**WHAT THE TASK REQUIRES:**
Before returning the data, strip out the pictures and keep everything else exactly the same.

**GIVEN DATA:**
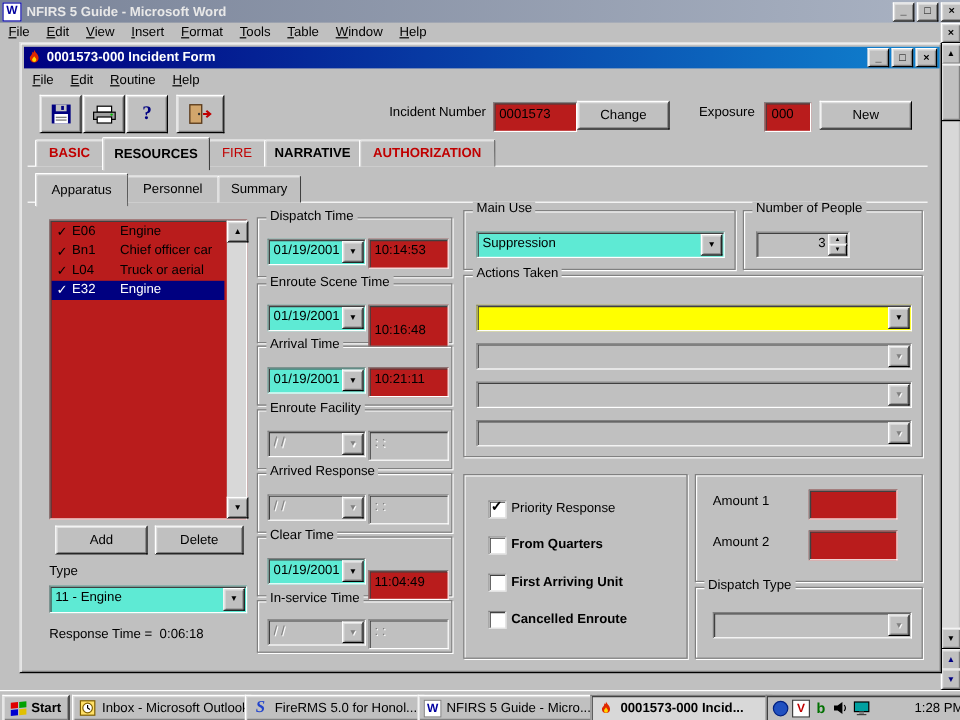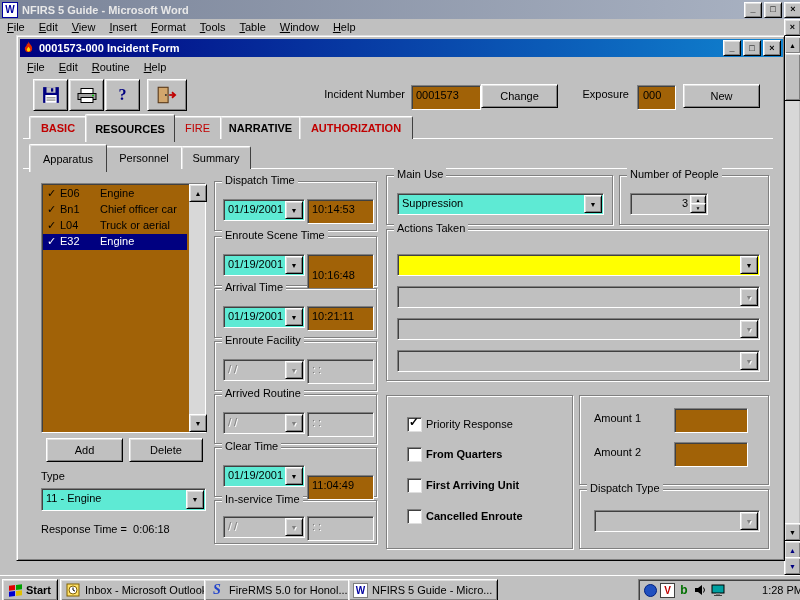--- a/index.html
+++ b/index.html
@@ -3,21 +3,21 @@
 <meta charset="utf-8">
 <style>
   html,body{margin:0;padding:0}
   body{font-family:"Liberation Sans",sans-serif;font-size:11px;color:#000}
   #desktop{position:relative;width:800px;height:600px;background:#c0c0c0;overflow:hidden}
   .abs{position:absolute}
   .txt{white-space:nowrap}
   .pre{white-space:pre}
   .frame{background:#c0c0c0;border:1px solid;border-color:#dfdfdf #000 #000 #dfdfdf;box-shadow:inset 1px 1px 0 #fff,inset -1px -1px 0 #808080}
   .raised{background:#c0c0c0;border:1px solid;border-color:#fff #000 #000 #fff;box-shadow:inset 1px 1px 0 #dfdfdf,inset -1px -1px 0 #808080}
-  .sunken{background:#a16207;border:1px solid;border-color:#808080 #fff #fff #808080;box-shadow:inset 1px 1px 0 #404040}
+  .sunken{background:#b91c1c;border:1px solid;border-color:#808080 #fff #fff #808080;box-shadow:inset 1px 1px 0 #404040}
   .sunkeng{background:#c0c0c0;border:1px solid;border-color:#808080 #fff #fff #808080;box-shadow:inset 1px 1px 0 #404040}
   .titlebar{display:flex;align-items:center;gap:4px;padding:0 2px;color:#fff;font-weight:bold}
   .tb-active{background:linear-gradient(90deg,#000080,#1084d0)}
   .tb-inactive{background:linear-gradient(90deg,#7a8499,#aab3c3);color:#e8e8e8}
   .wbtn{width:16px;height:14px;display:flex;align-items:center;justify-content:center;font-size:9px;font-weight:bold;color:#000;line-height:1}
   .menu-row{display:flex;align-items:center;height:16px;background:#c0c0c0}
   .menu-item{display:inline-block;padding:2px 7px;white-space:nowrap}
   .ak::first-letter{text-decoration:underline}
   .pbtn{display:flex;align-items:center;justify-content:center;text-align:center}
   .gb{border:1px solid #808080;box-shadow:1px 1px 0 #fff,inset 1px 1px 0 #fff}
@@ -260,21 +260,21 @@
       <div class="combo dis" style="position:absolute;left:8px;top:17px;width:80px;height:20px">
         <span class="val distext">/ /</span>
         <span class="cbtn raised">
             <span class="arr distext">▼</span>
           </span>
       </div>
       <div class="abs sunkeng" style="left:92px;top:17px;width:61px;height:20px;padding:3px 0 0 4px"><span class="txt distext">: :</span></div>
     </div>
 
     <div class="abs gb" style="left:197px;top:358px;width:161px;height:48px">
-      <span class="legend">Arrived Routine</span>
+      <span class="legend">Arrived Response</span>
       <div class="combo dis" style="position:absolute;left:8px;top:17px;width:80px;height:20px">
         <span class="val distext">/ /</span>
         <span class="cbtn raised">
             <span class="arr distext">▼</span>
           </span>
       </div>
       <div class="abs sunkeng" style="left:92px;top:17px;width:61px;height:20px;padding:3px 0 0 4px"><span class="txt distext">: :</span></div>
     </div>
 
     <div class="abs gb" style="left:197px;top:411px;width:161px;height:48px">
@@ -407,20 +407,29 @@
           <span>S</span>
         </span>
       <span class="txt" style="overflow:hidden">FireRMS 5.0 for Honol...</span>
     </div>
     <div class="abs raised task" style="left:348px;top:3px;width:140px;height:20px">
       <span class="ticon" style="background:#fff;border:1px solid #808080;width:13px;height:13px;color:#0000a0;font-weight:bold;font-size:10px">
           <span>W</span>
         </span>
       <span class="txt" style="overflow:hidden">NFIRS 5 Guide - Micro...</span>
     </div>
+    <div class="abs raised task task-active" style="left:492px;top:3px;width:142px;height:20px">
+      <span class="ticon">
+          <svg width="12" height="13" viewBox="0 0 16 16">
+            <path d="M8 0c1 3 4.5 4.5 4.5 8.5a4.5 4.5 0 0 1-9 0C3.5 6 6.5 5.5 6 2c1.2 1 1.6 2 2-2z" fill="#e02800"></path>
+            <path d="M8 6.5c.8 1.6 2.2 2 2.2 3.8a2.2 2.2 0 0 1-4.4 0C5.8 8.6 7.3 8.2 8 6.5z" fill="#ffd800"></path>
+          </svg>
+        </span>
+      <span class="txt" style="overflow:hidden">0001573-000 Incid...</span>
+    </div>
     <div class="abs sunkeng" style="left:638px;top:3px;width:159px;height:20px;display:flex;align-items:center;gap:3px;padding:0 5px">
       <span class="ticon" style="width:13px">
           <span style="width:11px;height:11px;border-radius:50%;background:#2050c0;border:1px solid #002080;display:block"></span>
         </span>
       <span class="ticon" style="background:#fff;border:1px solid #404040;width:13px;height:13px;font-weight:bold;color:#c00000;font-size:10px">
           <span>V</span>
         </span>
       <span class="ticon" style="width:12px;color:#007000;font-weight:bold;font-size:12px">
           <span>b</span>
         </span>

**TASK OUTPUT:**
--- a/index.html
+++ b/index.html
@@ -3,21 +3,21 @@
 <meta charset="utf-8">
 <style>
   html,body{margin:0;padding:0}
   body{font-family:"Liberation Sans",sans-serif;font-size:11px;color:#000}
   #desktop{position:relative;width:800px;height:600px;background:#c0c0c0;overflow:hidden}
   .abs{position:absolute}
   .txt{white-space:nowrap}
   .pre{white-space:pre}
   .frame{background:#c0c0c0;border:1px solid;border-color:#dfdfdf #000 #000 #dfdfdf;box-shadow:inset 1px 1px 0 #fff,inset -1px -1px 0 #808080}
   .raised{background:#c0c0c0;border:1px solid;border-color:#fff #000 #000 #fff;box-shadow:inset 1px 1px 0 #dfdfdf,inset -1px -1px 0 #808080}
-  .sunken{background:#a16207;border:1px solid;border-color:#808080 #fff #fff #808080;box-shadow:inset 1px 1px 0 #404040}
+  .sunken{background:#b91c1c;border:1px solid;border-color:#808080 #fff #fff #808080;box-shadow:inset 1px 1px 0 #404040}
   .sunkeng{background:#c0c0c0;border:1px solid;border-color:#808080 #fff #fff #808080;box-shadow:inset 1px 1px 0 #404040}
   .titlebar{display:flex;align-items:center;gap:4px;padding:0 2px;color:#fff;font-weight:bold}
   .tb-active{background:linear-gradient(90deg,#000080,#1084d0)}
   .tb-inactive{background:linear-gradient(90deg,#7a8499,#aab3c3);color:#e8e8e8}
   .wbtn{width:16px;height:14px;display:flex;align-items:center;justify-content:center;font-size:9px;font-weight:bold;color:#000;line-height:1}
   .menu-row{display:flex;align-items:center;height:16px;background:#c0c0c0}
   .menu-item{display:inline-block;padding:2px 7px;white-space:nowrap}
   .ak::first-letter{text-decoration:underline}
   .pbtn{display:flex;align-items:center;justify-content:center;text-align:center}
   .gb{border:1px solid #808080;box-shadow:1px 1px 0 #fff,inset 1px 1px 0 #fff}
@@ -260,21 +260,21 @@
       <div class="combo dis" style="position:absolute;left:8px;top:17px;width:80px;height:20px">
         <span class="val distext">/ /</span>
         <span class="cbtn raised">
             <span class="arr distext">▼</span>
           </span>
       </div>
       <div class="abs sunkeng" style="left:92px;top:17px;width:61px;height:20px;padding:3px 0 0 4px"><span class="txt distext">: :</span></div>
     </div>
 
     <div class="abs gb" style="left:197px;top:358px;width:161px;height:48px">
-      <span class="legend">Arrived Routine</span>
+      <span class="legend">Arrived Response</span>
       <div class="combo dis" style="position:absolute;left:8px;top:17px;width:80px;height:20px">
         <span class="val distext">/ /</span>
         <span class="cbtn raised">
             <span class="arr distext">▼</span>
           </span>
       </div>
       <div class="abs sunkeng" style="left:92px;top:17px;width:61px;height:20px;padding:3px 0 0 4px"><span class="txt distext">: :</span></div>
     </div>
 
     <div class="abs gb" style="left:197px;top:411px;width:161px;height:48px">
@@ -407,20 +407,29 @@
           <span>S</span>
         </span>
       <span class="txt" style="overflow:hidden">FireRMS 5.0 for Honol...</span>
     </div>
     <div class="abs raised task" style="left:348px;top:3px;width:140px;height:20px">
       <span class="ticon" style="background:#fff;border:1px solid #808080;width:13px;height:13px;color:#0000a0;font-weight:bold;font-size:10px">
           <span>W</span>
         </span>
       <span class="txt" style="overflow:hidden">NFIRS 5 Guide - Micro...</span>
     </div>
+    <div class="abs raised task task-active" style="left:492px;top:3px;width:142px;height:20px">
+      <span class="ticon">
+          <svg width="12" height="13" viewBox="0 0 16 16">
+            <path d="M8 0c1 3 4.5 4.5 4.5 8.5a4.5 4.5 0 0 1-9 0C3.5 6 6.5 5.5 6 2c1.2 1 1.6 2 2-2z" fill="#e02800"></path>
+            <path d="M8 6.5c.8 1.6 2.2 2 2.2 3.8a2.2 2.2 0 0 1-4.4 0C5.8 8.6 7.3 8.2 8 6.5z" fill="#ffd800"></path>
+          </svg>
+        </span>
+      <span class="txt" style="overflow:hidden">0001573-000 Incid...</span>
+    </div>
     <div class="abs sunkeng" style="left:638px;top:3px;width:159px;height:20px;display:flex;align-items:center;gap:3px;padding:0 5px">
       <span class="ticon" style="width:13px">
           <span style="width:11px;height:11px;border-radius:50%;background:#2050c0;border:1px solid #002080;display:block"></span>
         </span>
       <span class="ticon" style="background:#fff;border:1px solid #404040;width:13px;height:13px;font-weight:bold;color:#c00000;font-size:10px">
           <span>V</span>
         </span>
       <span class="ticon" style="width:12px;color:#007000;font-weight:bold;font-size:12px">
           <span>b</span>
         </span>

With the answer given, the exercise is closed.